I’m told that the last time the Holy Week ceremonies in Ireland were disrupted was in 1847, at the height of An Ghorta Mhór. Obviously, none of us remember then, but I feel we will all remember Holy Week 2020. Our famine today is most likely not food; we are purchasing and eating too much. Our famine is Eucharist, His body, His blood. And we never needed Eucharist as much as we need it now.

It was a Holy Week that we have been immersed in as never before. We are seeing before our eyes every night on television and on social media news feeds a global passion which began in Wuhan last December and has crept into almost every country of the world since. Already more have died in New York because of the virus, than on 9/11. Wasn’t the scene very poignant there during the week when trenches were being dug on Hart Island to bury victims of the virus.

Even Jesus was buried in haste, like so many of the victims of this coronavirus scourge, small gatherings are only permitted, immediate family and at times even some of them must absent themselves, for fear of cross contamination. It totally upends our rituals of dying, death and burial.

But Easter Sunday follows the starkness of Good Friday. What the three in the gospel encountered at the tomb completely transformed them and would in time transform all His immediate followers. The message was clear, what seemed like the absence of God in the garden at Gethsemane, at the scourging in Golgotha, on the hill at Calvary was anything but. God is always present where those He loves are suffering. God recognises our vulnerabilities, our inadequacies, our discomfort long before we come to terms with it ourselves.

And He is doing the same with us as we journey through this valley of darkness we have come to simply know as COVID-19. None of us are untouched by the threat looming from this deadly virus. But all the time through these past days of Holy Week, He has been carrying us, He has been by our side. And now on Easter morning, He promises us new life. The fact of the resurrection gives a great affirmation to our faith.

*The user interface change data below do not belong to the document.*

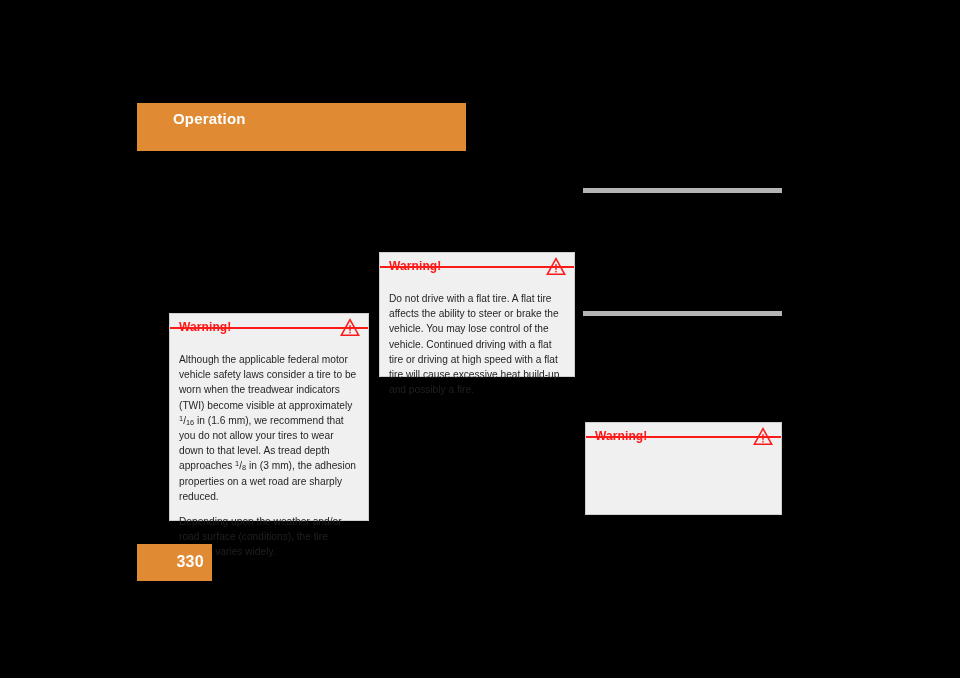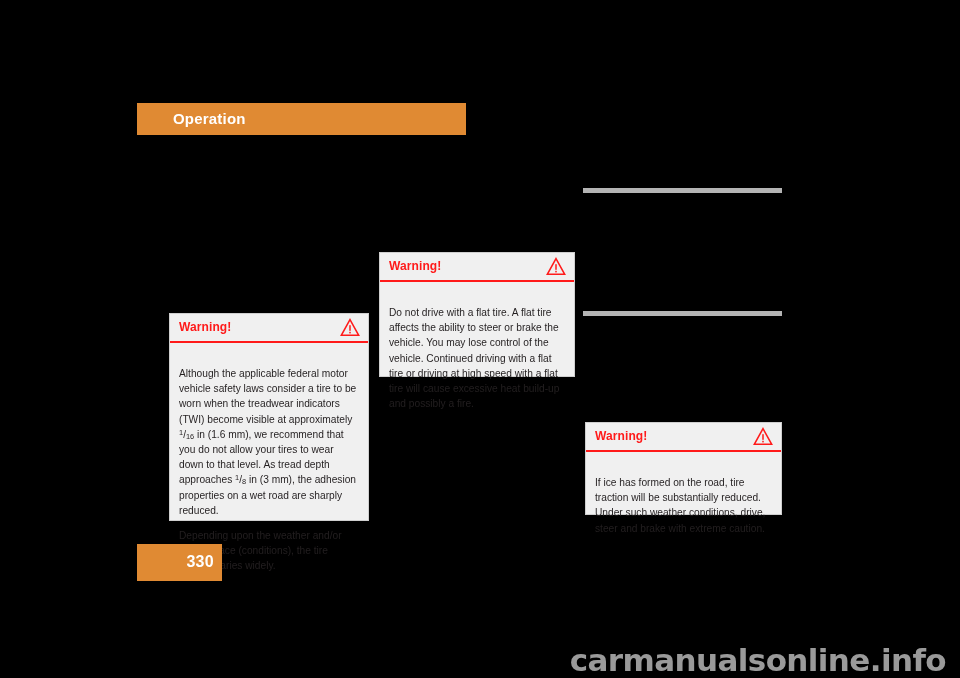--- a/index.html
+++ b/index.html
@@ -28,7 +28,7 @@
     left: 137px;
     top: 103px;
     width: 329px;
-    height: 32px;
+    height: 48px;
     background: #e08a33;
   }
   .section-header-label {

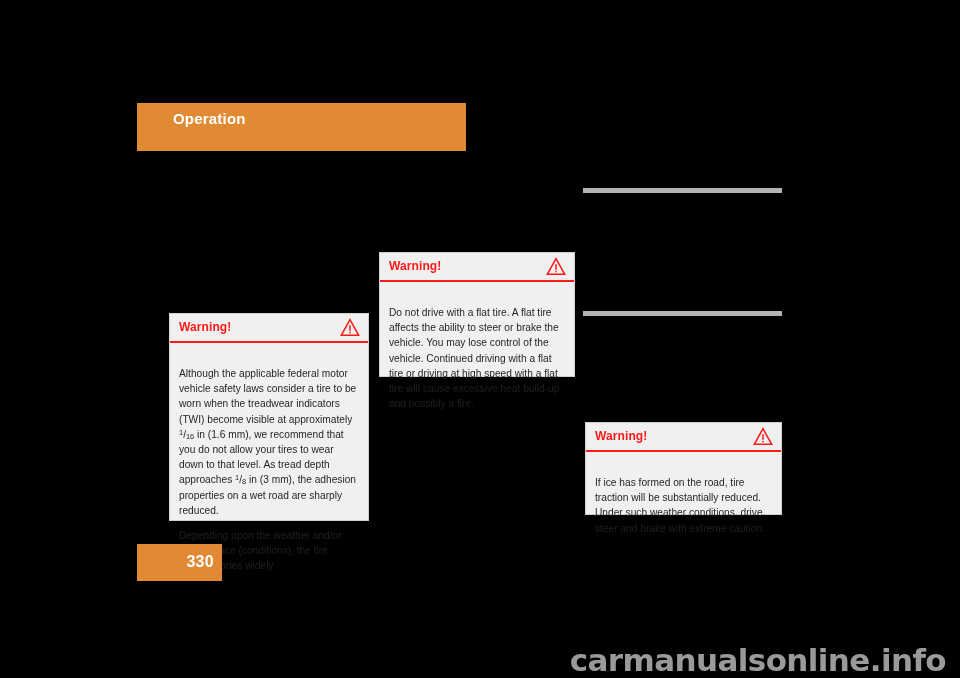--- a/index.html
+++ b/index.html
@@ -69,7 +69,7 @@
   }
   .warning-head {
     position: relative;
-    height: 29px;
+    height: 15px;
     padding: 0 9px;
     border-bottom: 2px solid #ff1a1a;
     box-sizing: border-box;

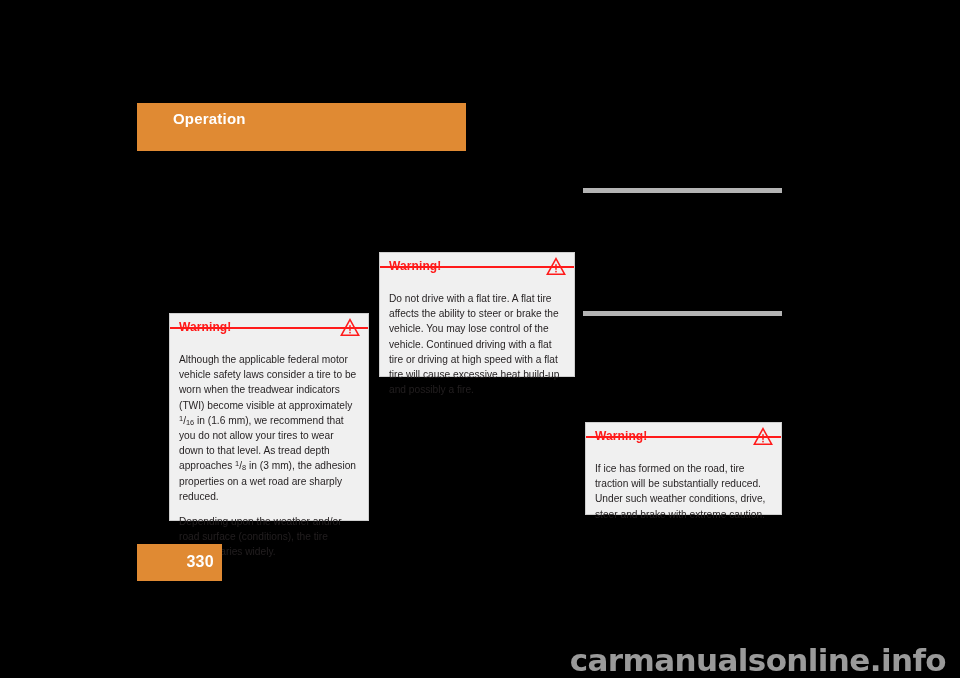--- a/index.html
+++ b/index.html
@@ -205,9 +205,6 @@
         </svg>
       </span>
     </div>
-    <div class="warning-body">
-      <p class="warning-para">If ice has formed on the road, tire traction will be substantially reduced. Under such weather conditions, drive, steer and brake with extreme caution.</p>
-    </div>
   </div>
 
   <div class="page-number-box">

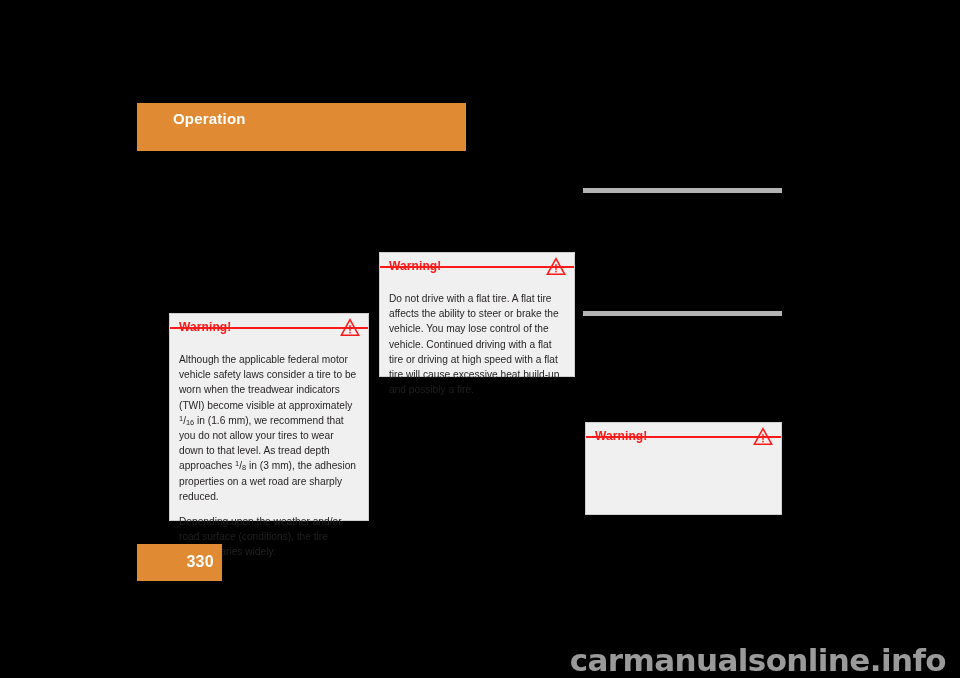--- a/index.html
+++ b/index.html
@@ -46,7 +46,7 @@
     position: absolute;
     left: 137px;
     top: 544px;
-    width: 85px;
+    width: 75px;
     height: 37px;
     background: #e08a33;
   }

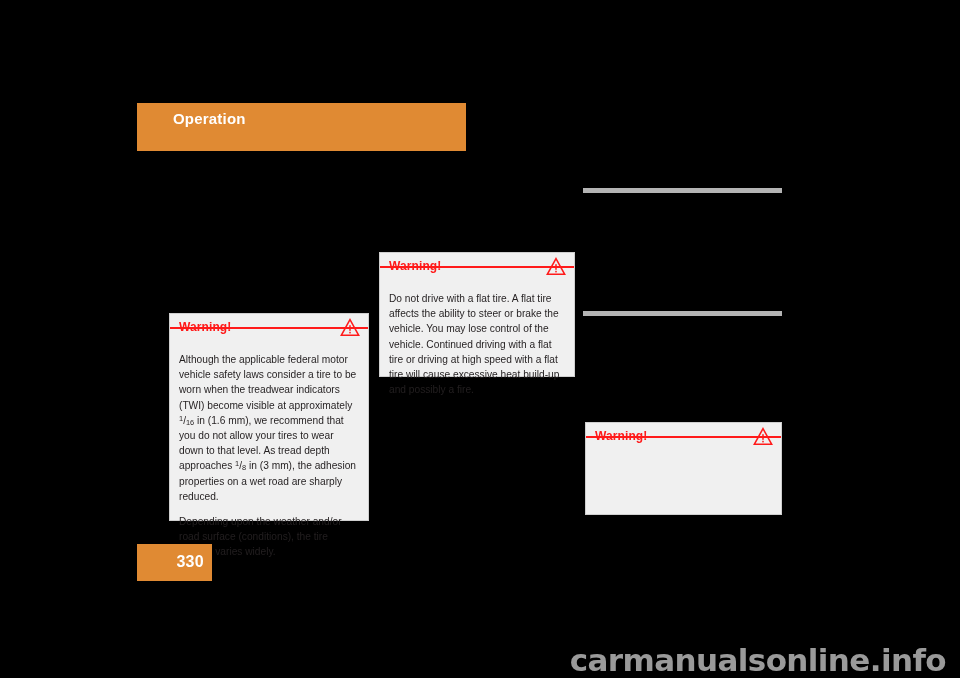--- a/index.html
+++ b/index.html
@@ -211,7 +211,6 @@
     <span class="page-number-label">330</span>
   </div>
 
-  <div class="watermark">carmanualsonline.info</div>
 
 </div>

As we stand beside Mary of Magdala, Simon Peter and John at the empty tomb, we are reminded of the living presence of God, the Risen One who has conquered death. I know all of us have felt the Cross heavier this year than ever. Even the most confident and capable are that little bit more frightened. But we are an Easter people, and what unites us is our hope and reassurance in the resurrection, in the ultimate triumph of good over evil. As the late Fr. Seán Swayne might say: “In spite of everything, Alleluia is our song”.